If you burn the almost 4 GB large ISO file on to a DVD and boot your computer with it, then the installation is largely like that of the predecessor. However, Windows 8 took 8 more minutes. While booting the installed system, a loading screen appears and later a brand new boot manager in which you can select the operating system with the mouse. However, an available XP partition was missing in the list. The boot manager only recognizes operating systems from Vista onward. Through “Change Defaults” you can make diverse changes, like shortening the display time of the boot manager.

But the integration of Windows XP is not possible there. Microsoft must immediately do something about this. The boot manager is tailored according to the BIOS successor UEFI, which acts strangely on older PCs: When you select and older operating system there, for example Vista, the computer restarts before loading the selected Windows. Apparently, the developers are making a compromise solution for systems with BIOS chip.

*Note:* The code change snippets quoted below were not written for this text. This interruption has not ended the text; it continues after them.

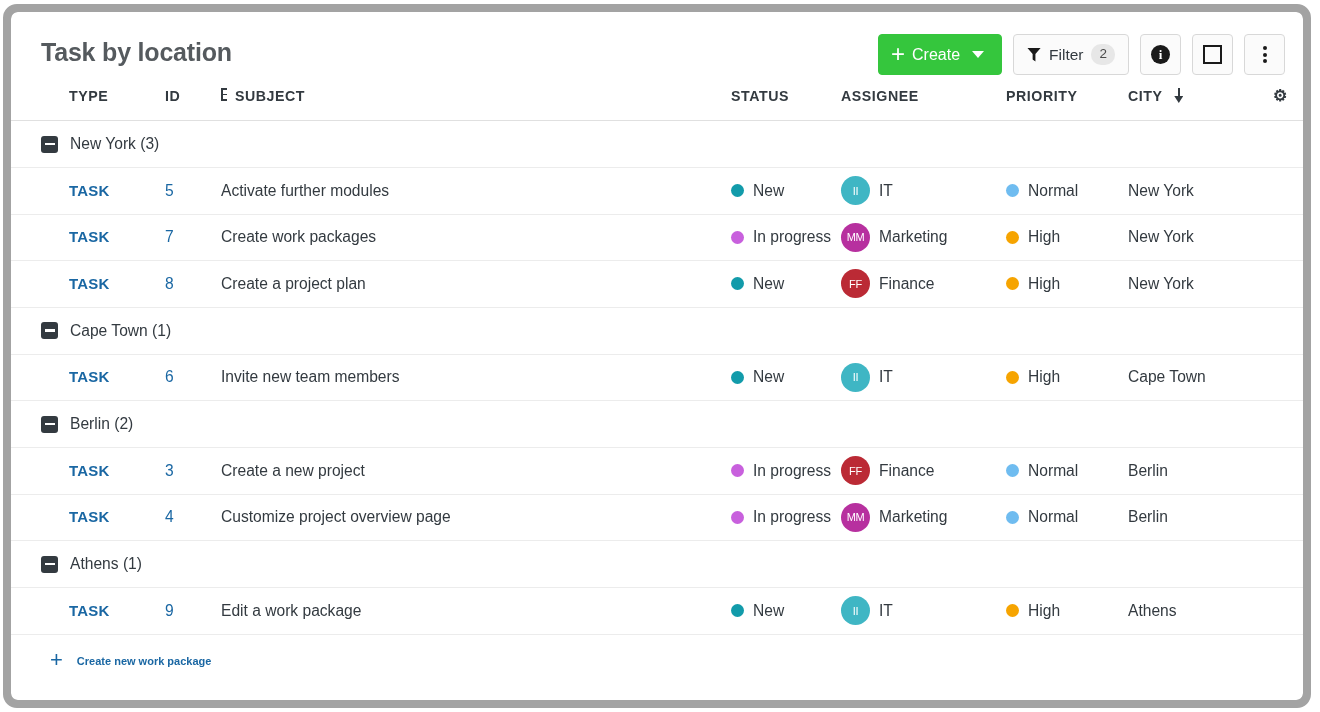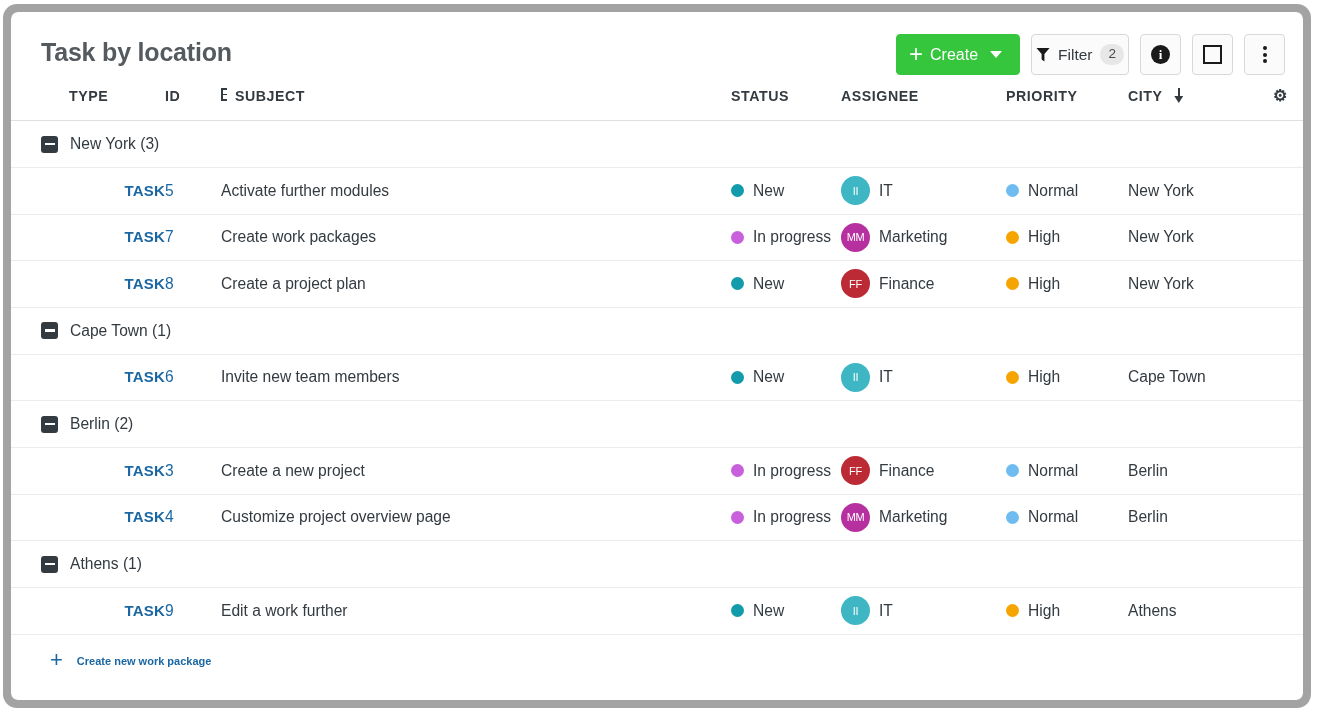"Filter" .btn { padding: 0 4px -> 0 13px }
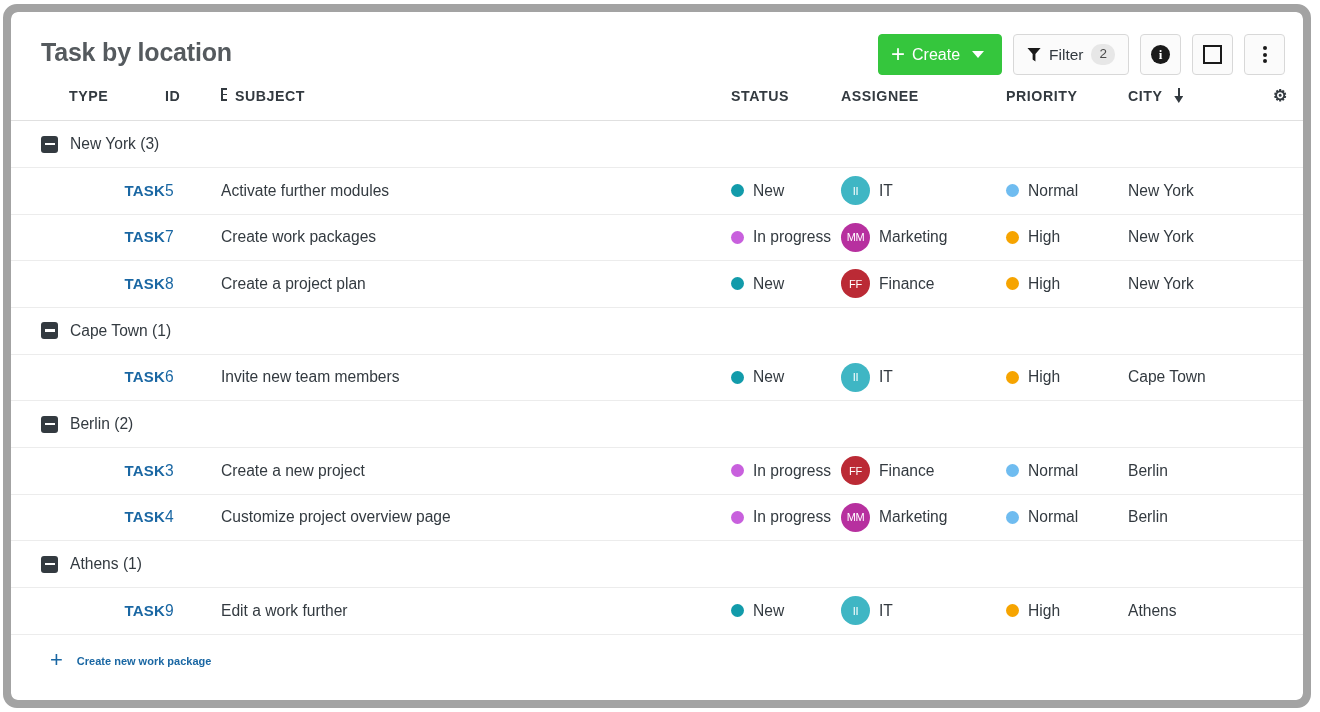"TASK" .c-type { text-align: right -> none }
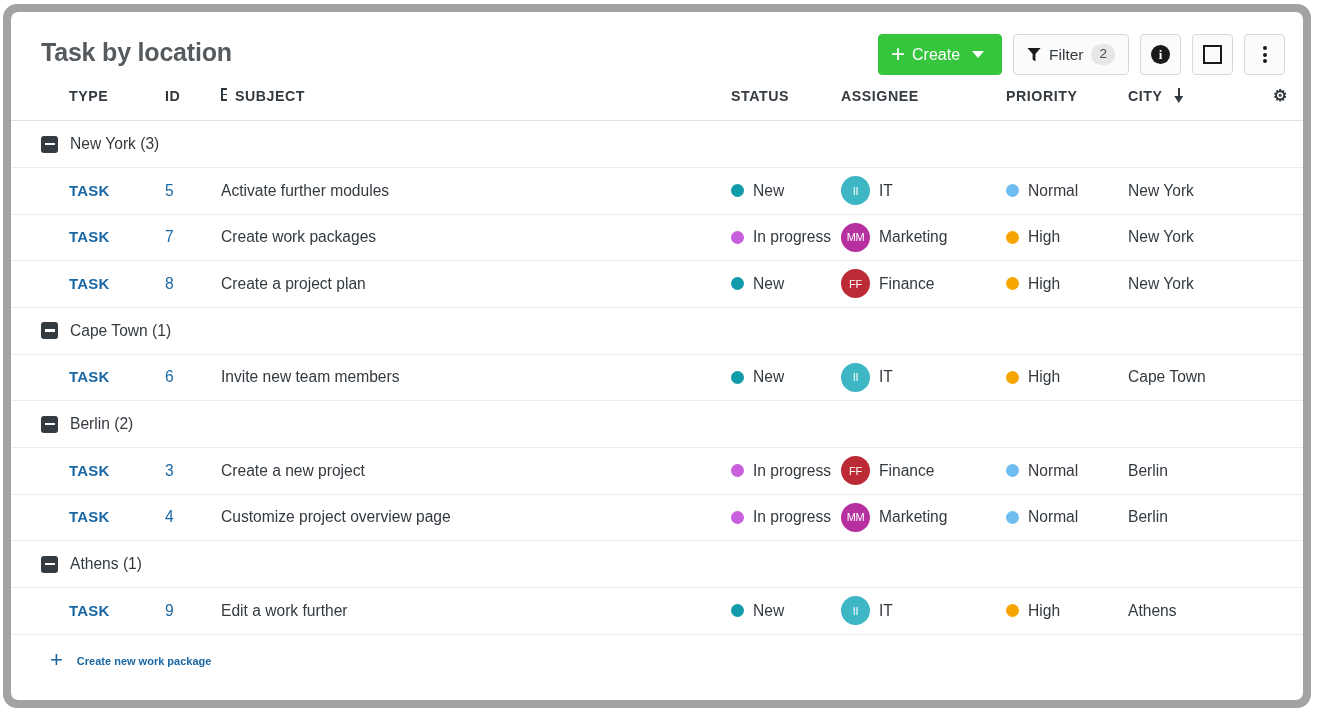"Edit a work further" span { text: further -> package }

However, the starting time of Windows 8 is quite good: It runs twice as fast as its predecessor. The puzzle is solved in the list of the running programs; apparently, Microsoft has heard our long entreaties: Windows 8 does not simply activate all the available services like earlier versions, rather only the really necessary ones. Shadow copies, family filter in Internet Explorer and many other applications that are hardly used by anyone are switched off and must be activated explicitly with the right click. If you run all the services you will again come down to the usual starting time of Windows 7.